As my readers know, I am serious about site security. Nothing gets my adrenaline pumping more than the thought of a giant meat grinder squirting out endless chunks of mangled cracker meat. Spam and other exploitative activity on the web has grown exponentially. Targeting and blocking individual agents and IP is no longer a viable strategy. By recognizing and immunizing against the broadest array of common attack elements, the 3G Blacklist maximizes resources while providing solid defense against malicious attacks.
Updates
Updates to the 3G Blacklist/firewall:
2008/05/14
Removed “RedirectMatch 403 \/scripts\/
” from the first part of the blacklist due to conflict with Mint Statistics.
2008/05/18
Removed the following three directives to facilitate Joomla functionality:
RedirectMatch 403 \/modules\/
RedirectMatch 403 \/components\/
RedirectMatch 403 \/administrator\/
2008/05/31
Removed “RedirectMatch 403 config\.php
” from the first part of the list to ensure proper functionality with the “visual-editing” feature of the WordPress Admin Area.
84 responses to “Perishable Press 3G Blacklist”
Thanks for the list. I am running a 1.5.8 Joomla! site (and am not technical – but have read up all I can about security. I installed in its entirety and it stops me accessing admin, but I just temp remove the # RedirectMatch 403 // using sftp then reset when I am finished.
1) Is it possible to exclude a certain directory &/or file but pick up others?
2) Why does the # RedirectMatch 403 /includes/ command appear to have no impact in FF3 but causes an error message to appear in IE7 which states “Overlib 4.10…..” This occurs when the events calendar is opened, and mouseovered. I think I have traced the code and the reason it should error is because of a call to an overlib JavaScript which is in a directory “public_html/includes/js/. The routine is by no means essential, but it bugs me not understanding why.

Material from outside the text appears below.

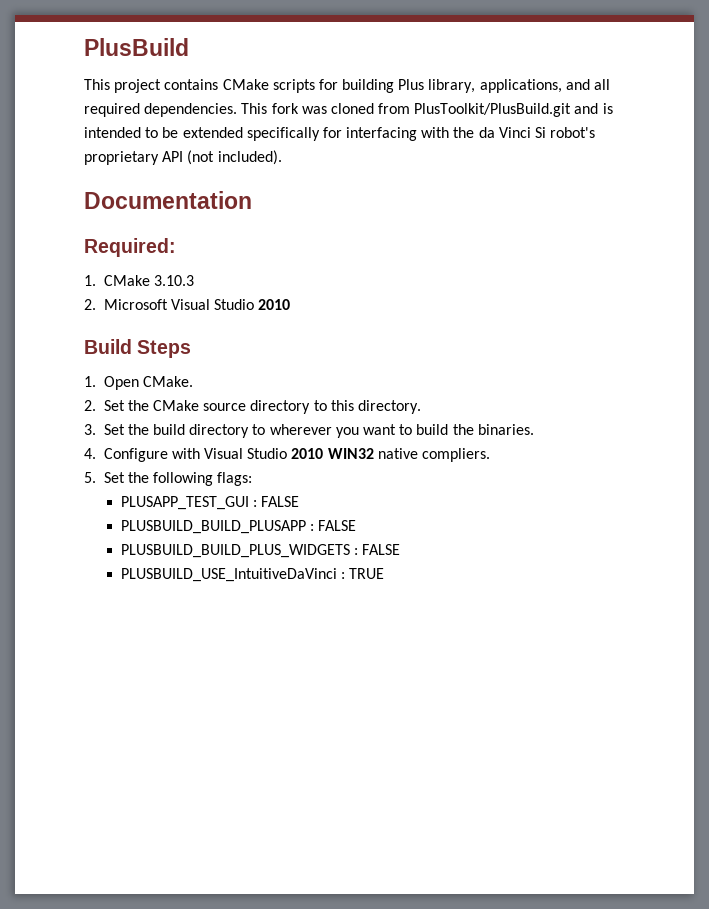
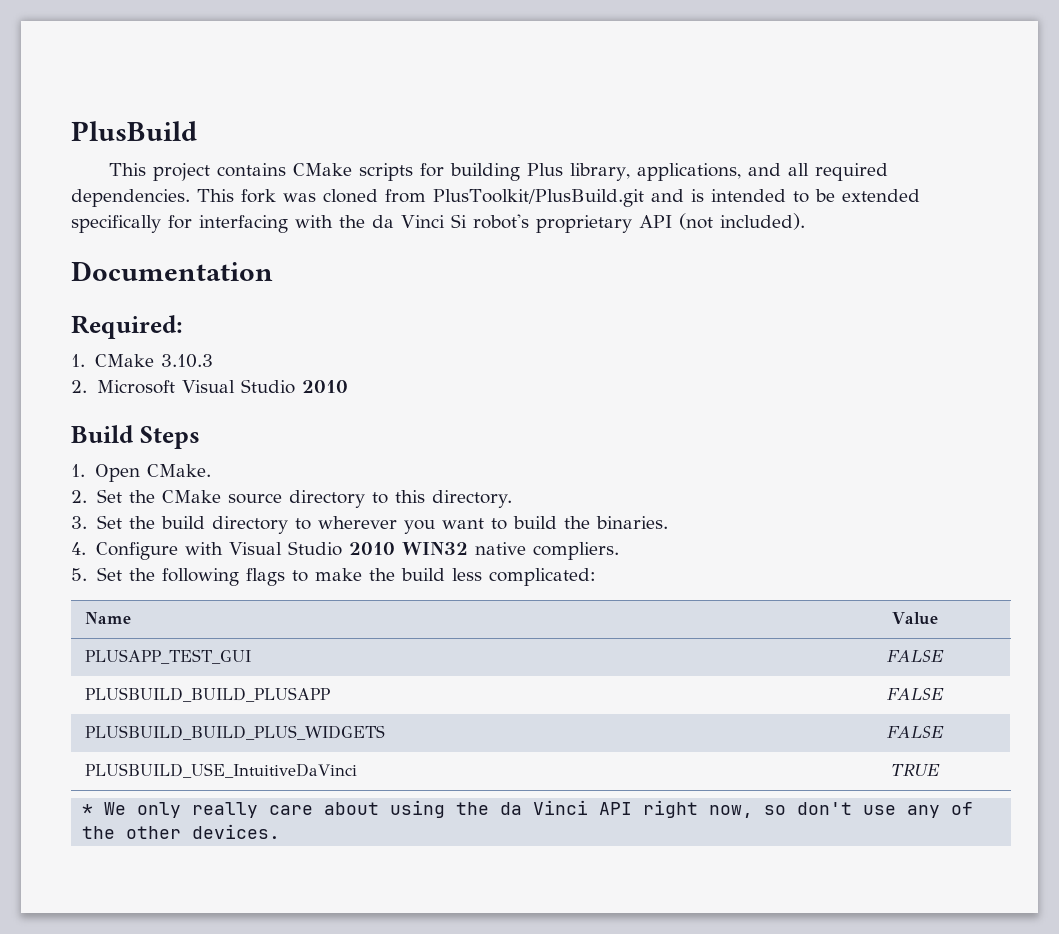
[217,472,253,486] [120,496,299,510] [120,520,356,534] [120,544,400,558] [120,568,384,582] flags: // PLUSAPP_TEST_GUI : FALSE // PLUSBUILD_BUILD_PLUSAPP : FALSE // PLUSBUILD_BUILD_PLUS_WIDGETS : FALSE // PLUSBUILD_USE_IntuitiveDaVinci : TRUE -> [245,568,596,586] [84,612,131,624] [891,612,938,625] [84,649,251,664] [886,650,944,662] [84,687,330,702] [886,688,944,700] [84,725,385,740] [886,726,944,738] [84,763,357,778] [890,764,940,777] [82,800,974,818] [82,824,281,839] flags to make the build less complicated: // Name | Value // PLUSAPP_TEST_GUI | FALSE // PLUSBUILD_BUILD_PLUSAPP | FALSE // PLUSBUILD_BUILD_PLUS_WIDGETS | FALSE // PLUSBUILD_USE_IntuitiveDaVinci | TRUE // * We only really care about using the da Vinci API right now, so don't use any of the other devices.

Does this mean that FF3 handles this in a different way or is it that maybe the command is in fact being ignored in FF3?
FYI I added another robot “Twiceler” (something to do with a Uni in USA) that was hammering my site to your blacklist. I do believe it is malicious but heavy on resources. It stopped it in its tracks.
I am looking forward to your next blacklist.
Thanks again.
Regards,
Mike
@Mike: For the first question, check out Apache’s
Files
andFilesMatch
directives. They may be used to target specific files and/or file types, and there are additional, similar directives for targeting specific types of requests as well.For your second question, different browsers handle requests for JavaScript according to different algorithms. I wish I knew the specifics of their protocols for this, but unfortunately this information falls outside of my area of expertise. To retain the functionality of any files that are otherwise blocked by the blacklist, simply comment out the interfering directives in the blacklist. The remaining rules in the blacklist will continue to function perfectly well.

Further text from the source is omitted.